■ **EXERCISE**:
Your answer should hold all lines of the entries that include the word "Figure".

■ **PROVIDED MATERIAL**:

•••••

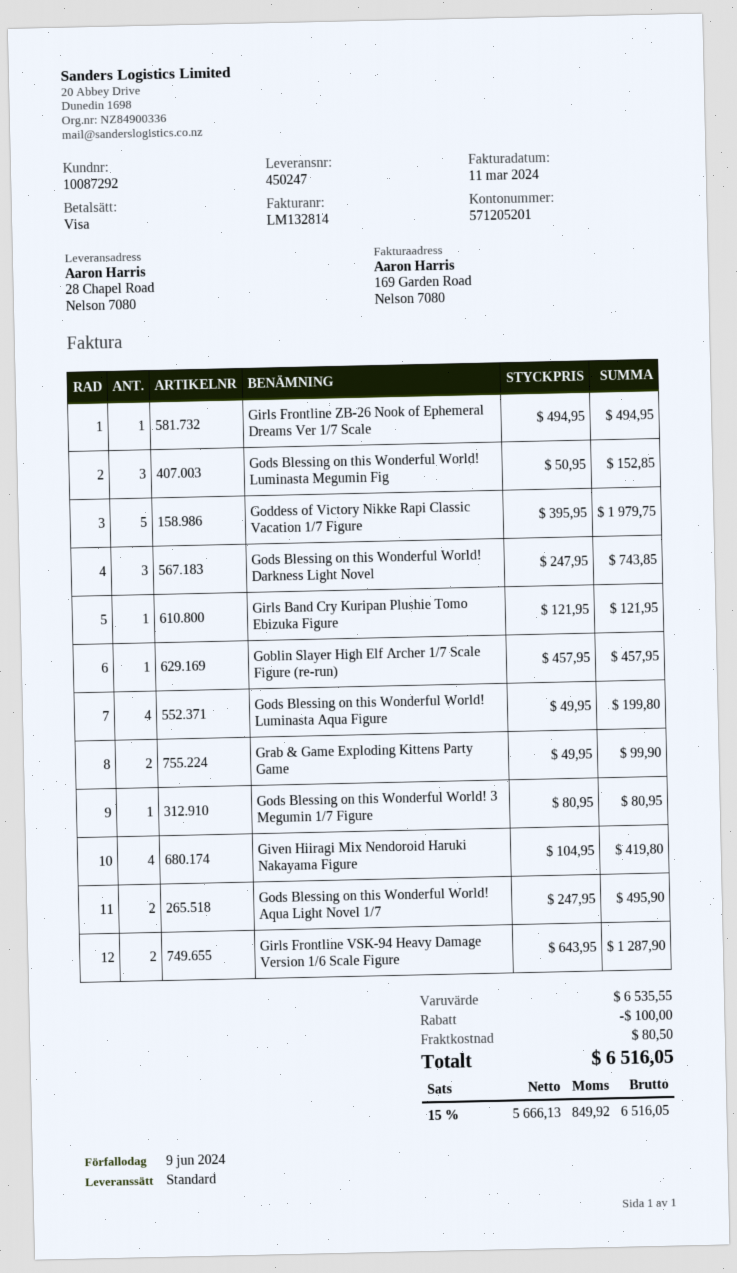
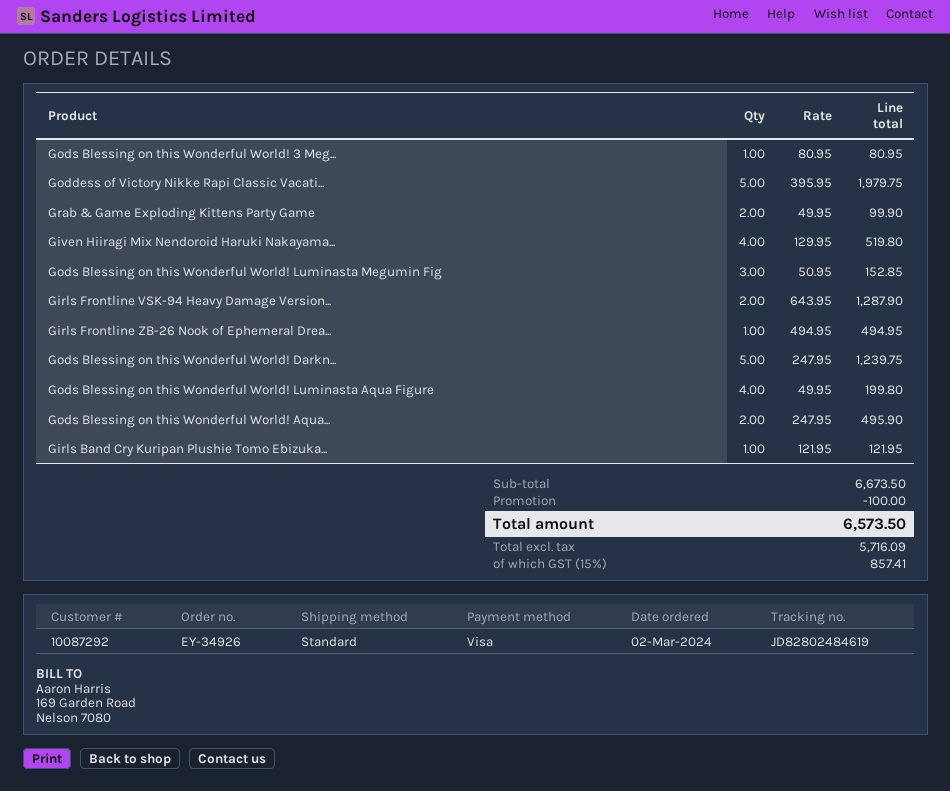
Gods Blessing on this Wonderful World! Darkness Light Novel: 3 x 247.95 = 743.85 -> 5 x 247.95 = 1239.75
Goblin Slayer High Elf Archer 1/7 Scale Figure (re-run): 1 x 457.95 = 457.95 -> none
Given Hiiragi Mix Nendoroid Haruki Nakayama Figure: 4 x 104.95 = 419.80 -> 4 x 129.95 = 519.80
subtotal: 6535.55 -> 6673.50
shipping: 80.50 -> none
net: 5666.13 -> 5716.09
tax: 15% = 849.92 -> 15% = 857.41
total: 6516.05 -> 6573.50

•••••

■ **WRITTEN ANSWER**:
Goblin Slayer High Elf Archer 1/7 Scale Figure (re-run): 1 x 457.95 = 457.95 -> none
Given Hiiragi Mix Nendoroid Haruki Nakayama Figure: 4 x 104.95 = 419.80 -> 4 x 129.95 = 519.80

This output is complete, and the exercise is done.